**BRIEF:** Look through the records below and collect all lines that hold the string "background".

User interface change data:
☆ ☆ ☆ ☆

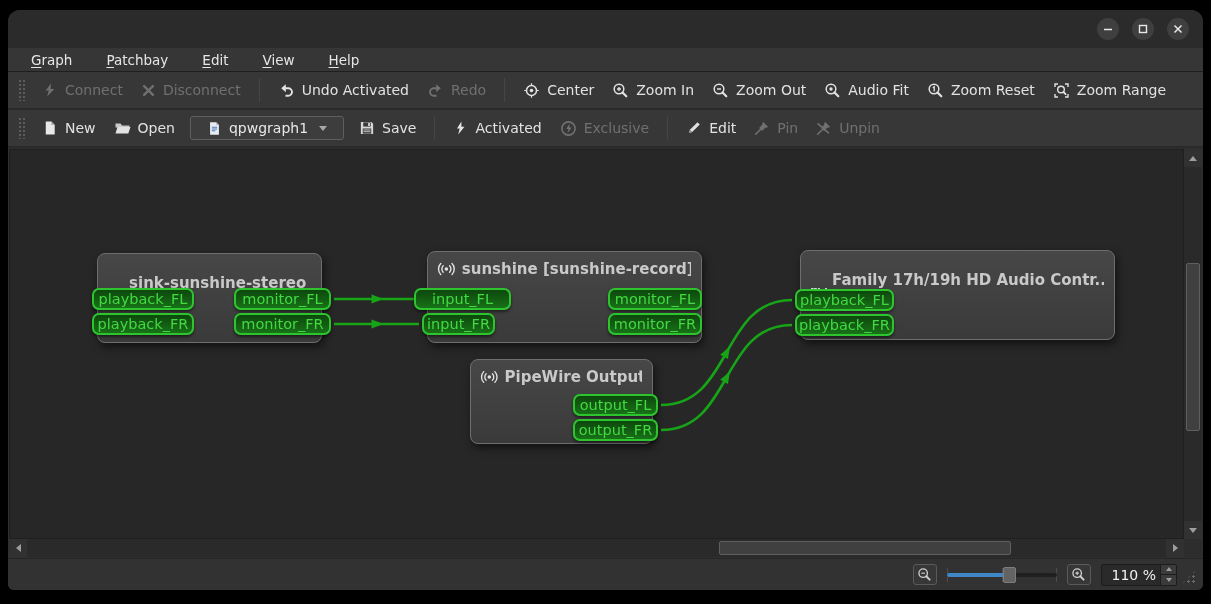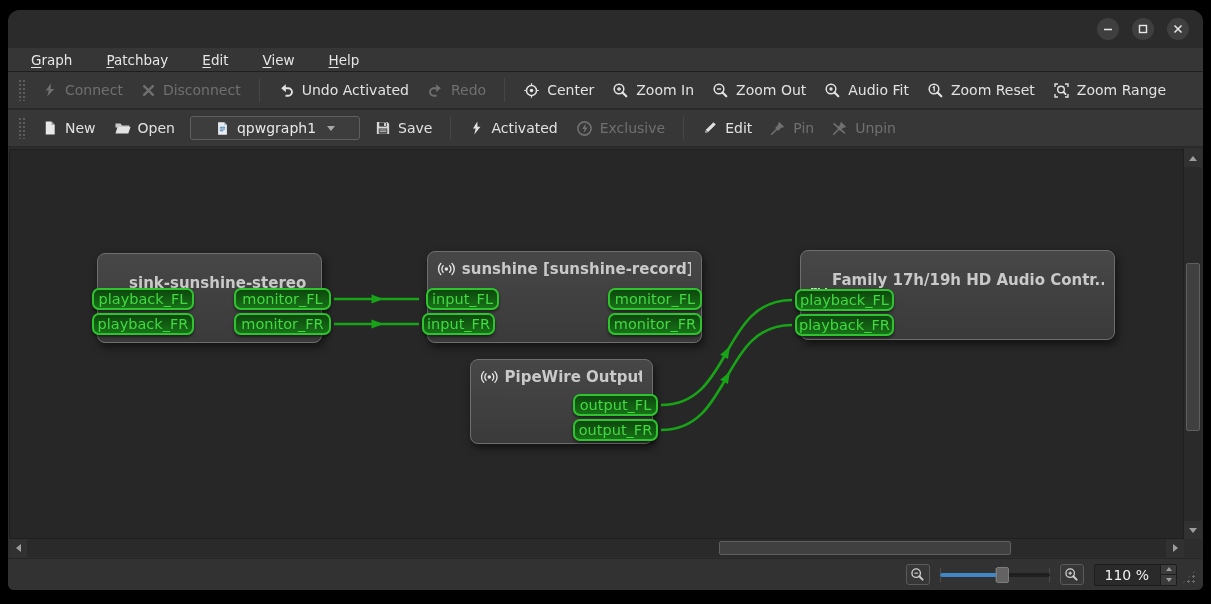--- a/index.html
+++ b/index.html
@@ -36,7 +36,7 @@
   .tb-btn.disabled { color:#707070; }
   .tb-btn svg { flex:0 0 auto; }
   .combo { display:flex; align-items:center; gap:7px; background:#3d3d3d;
-    border:1px solid #5f5f5f; border-radius:3px; padding:3px 24px; margin:0 6px;
+    border:1px solid #5f5f5f; border-radius:3px; padding:3px 16px; margin:0 6px;
     color:#e8e8e8; font-size:14px; }
   .combo .arrow { width:0; height:0; border-left:4.5px solid transparent;
     border-right:4.5px solid transparent; border-top:5px solid #a8a8a8; margin-left:4px; }

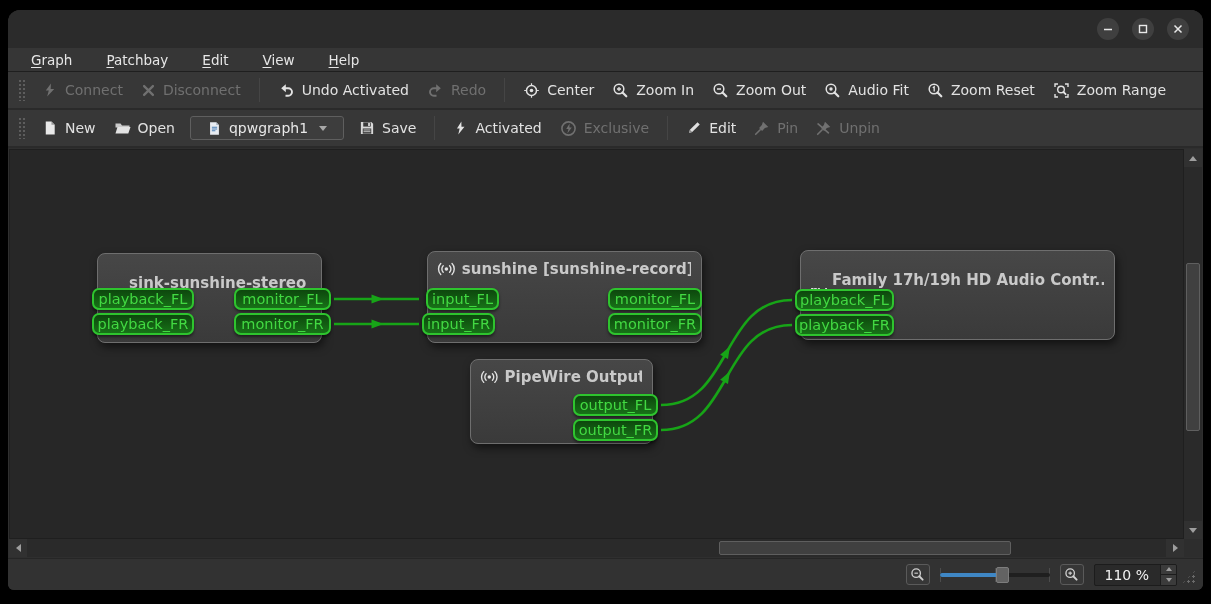--- a/index.html
+++ b/index.html
@@ -332,7 +332,7 @@
         <div class="gport" style="left: 82px; top: 163px; width: 102px;">playback_FR</div>
         <div class="gport" style="left: 224px; top: 138px; width: 97px;">monitor_FL</div>
         <div class="gport" style="left: 224px; top: 163px; width: 97px;">monitor_FR</div>
-        <div class="gport" style="left: 416px; top: 138px; width: 73px;">input_FL</div>
+        <div class="gport" style="left: 404px; top: 138px; width: 97px;">input_FL</div>
         <div class="gport" style="left: 412px; top: 163px; width: 73px;">input_FR</div>
         <div class="gport" style="left: 598px; top: 138px; width: 94px;">monitor_FL</div>
         <div class="gport" style="left: 598px; top: 163px; width: 94px;">monitor_FR</div>

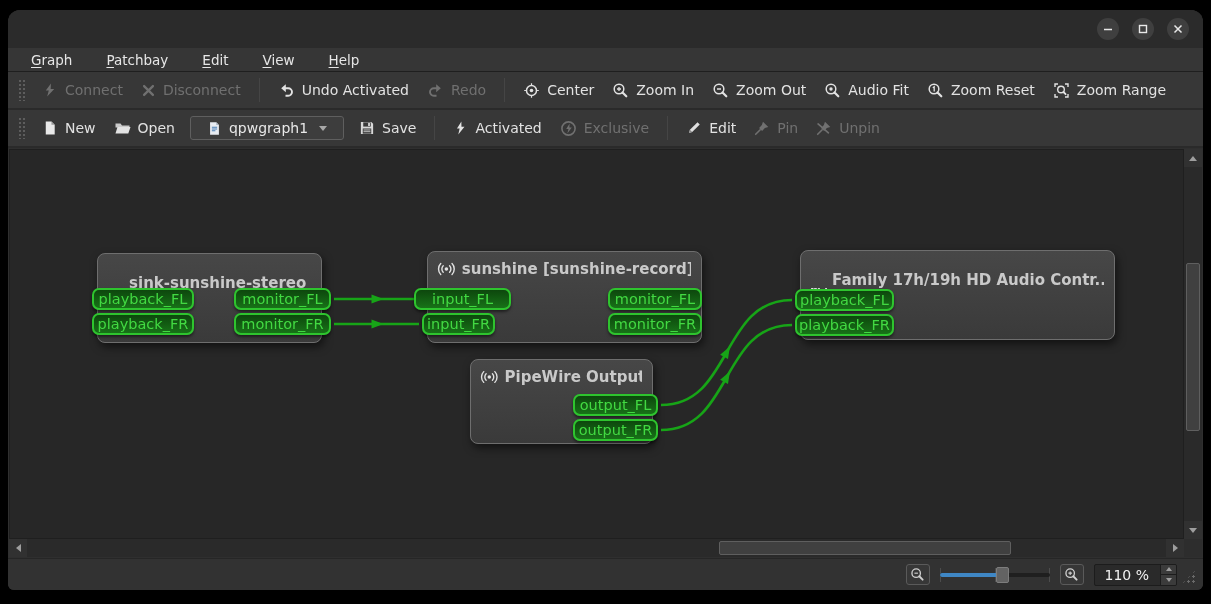--- a/index.html
+++ b/index.html
@@ -88,7 +88,7 @@
     background:#636363; border:1px solid #7d7d7d; border-radius:2px; }
   .spinbox { display:flex; align-items:stretch; height:22px; background:#2a2a2a;
     border:1px solid #1c1c1c; border-radius:2px; overflow:hidden; }
-  .spin-value { color:#f0f0f0; font-size:14px; padding:2px 11px 0 10px; min-width:46px; text-align:center; }
+  .spin-value { color:#f0f0f0; font-size:14px; padding:2px 4px 0 10px; min-width:46px; text-align:center; }
   .spin-arrows { display:flex; flex-direction:column; width:16px; }
   .spin-arrows .sa { flex:1; background:#3b3b3b; display:flex; align-items:center;
     justify-content:center; border-left:1px solid #1c1c1c; }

☆ ☆ ☆ ☆

**PROBLEM SOLUTION:**
   .combo { display:flex; align-items:center; gap:7px; background:#3d3d3d;
     background:#636363; border:1px solid #7d7d7d; border-radius:2px; }
   .spinbox { display:flex; align-items:stretch; height:22px; background:#2a2a2a;
   .spin-arrows .sa { flex:1; background:#3b3b3b; display:flex; align-items:center;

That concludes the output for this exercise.